== The task ==
Your answer should be every line below that includes the word "rotate".

(Entries supplied begins)

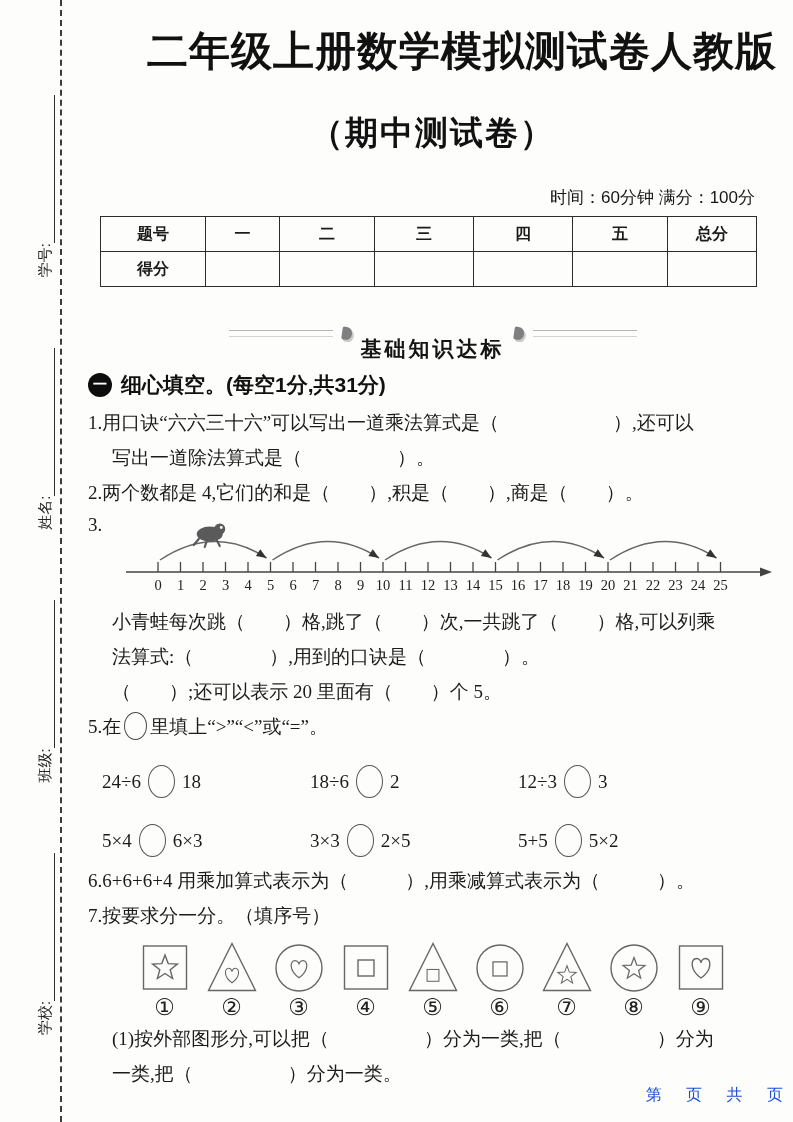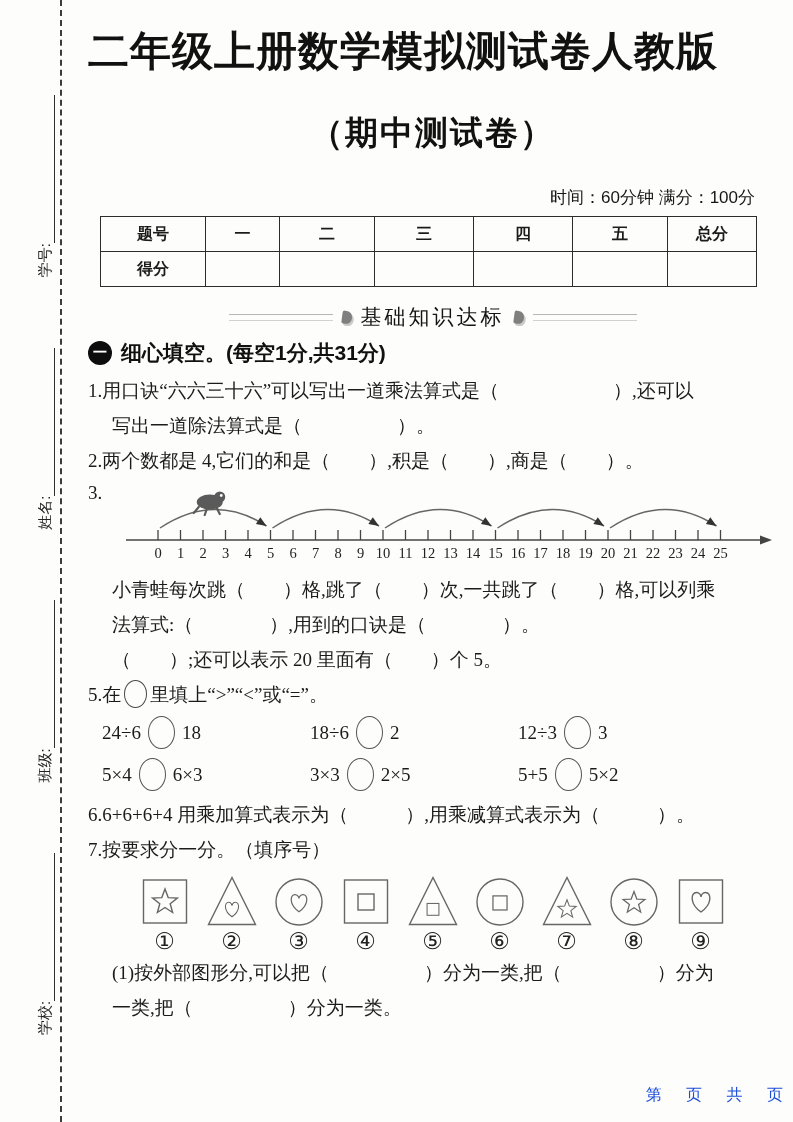--- a/index.html
+++ b/index.html
@@ -9,46 +9,46 @@
   
   .cutline{position:absolute;left:60px;top:0;bottom:0;width:0;border-left:2px dashed #3c3c3c;}
   
   .sidebar-rot{position:absolute;left:-462px;top:548px;width:1000px;height:34px;
         transform:rotate(-90deg);display:flex;justify-content:space-between;align-items:flex-end;
         font-family:"Liberation Sans",sans-serif;font-size:15px;color:#222;padding:0 30px;box-sizing:border-box;}
   .sb-field{display:flex;align-items:flex-end;}
   .sb-line{display:inline-block;width:148px;border-bottom:1.5px solid #2e2e2e;height:15px;}
   .main{position:absolute;left:88px;top:0;right:16px;}
   .title{font-family:"Liberation Sans",sans-serif;font-weight:bold;font-size:41px;
-        text-align:left;margin:24px 0 8px;letter-spacing:1px;color:#111;}
+        text-align:right;margin:24px 0 8px;letter-spacing:1px;color:#111;}
   .subtitle{font-family:"Liberation Sans",sans-serif;font-weight:bold;font-size:33px;
         text-align:center;margin:32px 0 0;letter-spacing:2px;color:#111;}
   .meta{font-family:"Liberation Sans",sans-serif;font-size:17px;text-align:right;
         margin:30px 22px 7px 0;color:#161616;}
   table.score{border-collapse:collapse;width:656px;margin-left:12px;font-size:16px;font-weight:bold;table-layout:fixed;}
   table.score td{border:1.7px solid #2c2c2c;height:34px;text-align:center;padding:0;}
   col.c0{width:105px}col.c1{width:74px}col.c2{width:95px}col.c3{width:99px}
   col.c4{width:99px}col.c5{width:95px}col.c6{width:89px}
   .banner{display:flex;align-items:center;justify-content:center;gap:9px;margin:16px 0 8px;}
-  .banner-title{font-family:"Liberation Sans",sans-serif;font-weight:normal;font-size:21px;
-        letter-spacing:3px;color:#141414;}
+  .banner-title{font-family:"Liberation Sans",sans-serif;font-weight:bold;font-size:21px;
+        letter-spacing:3px;color:#141414;margin-top:32px;}
   .banner-line{width:104px;height:5px;border-top:1.6px solid #b5b5b5;border-bottom:1.6px solid #d2d2d2;}
   .banner-orn{width:10px;height:13px;background:#7f7f7f;border-radius:2px 6px 6px 2px;
         box-shadow:2px 2px 0 #cacaca;transform:rotate(8deg);}
   .part-head{display:flex;align-items:center;gap:9px;font-family:"Liberation Sans",sans-serif;
         font-weight:bold;font-size:21px;margin:8px 0 6px;color:#111;}
   .part-num{width:24px;height:24px;border-radius:50%;background:#0d0d0d;color:#fff;display:flex;
         align-items:center;justify-content:center;font-size:14px;flex:none;}
   .q{font-size:19px;line-height:35px;white-space:pre;overflow:hidden;}
   .indent{padding-left:24px;}
   .q3-row{display:flex;align-items:flex-start;margin-top:2px;}
   .q3-num{font-size:19px;width:34px;padding-top:2px;flex:none;}
   .q5-grid{display:grid;grid-template-columns:208px 208px auto;row-gap:9px;
         margin:4px 0 6px 14px;font-size:19px;}
-  .cmp{display:flex;align-items:center;gap:7px;white-space:pre;}
+  .cmp{display:flex;align-items:center;gap:7px;white-space:pre;margin-top:17px;}
   .cmp-circle{display:inline-block;width:25px;height:31px;border:1.3px solid #555;
         border-radius:50%;flex:none;}
   .inline-circle{display:inline-block;width:21px;height:26px;border:1.3px solid #4a4a4a;
         border-radius:50%;vertical-align:-7px;margin:0 3px;}
   .shapes-row{display:flex;justify-content:center;gap:15px;margin:8px 0 0;}
   .shape-item{display:flex;flex-direction:column;align-items:center;gap:1px;}
   .shape-label{font-size:23px;line-height:26px;color:#222;}
   .footer{position:absolute;bottom:16px;left:0;right:0;text-align:right;
         font-family:Liberation Sans, sans-serif;font-size:16px;letter-spacing:10px;color:#1d4ed8;}
 </style>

(Entries supplied ends)

== Answer box ==
         transform:rotate(-90deg);display:flex;justify-content:space-between;align-items:flex-end;
         box-shadow:2px 2px 0 #cacaca;transform:rotate(8deg);}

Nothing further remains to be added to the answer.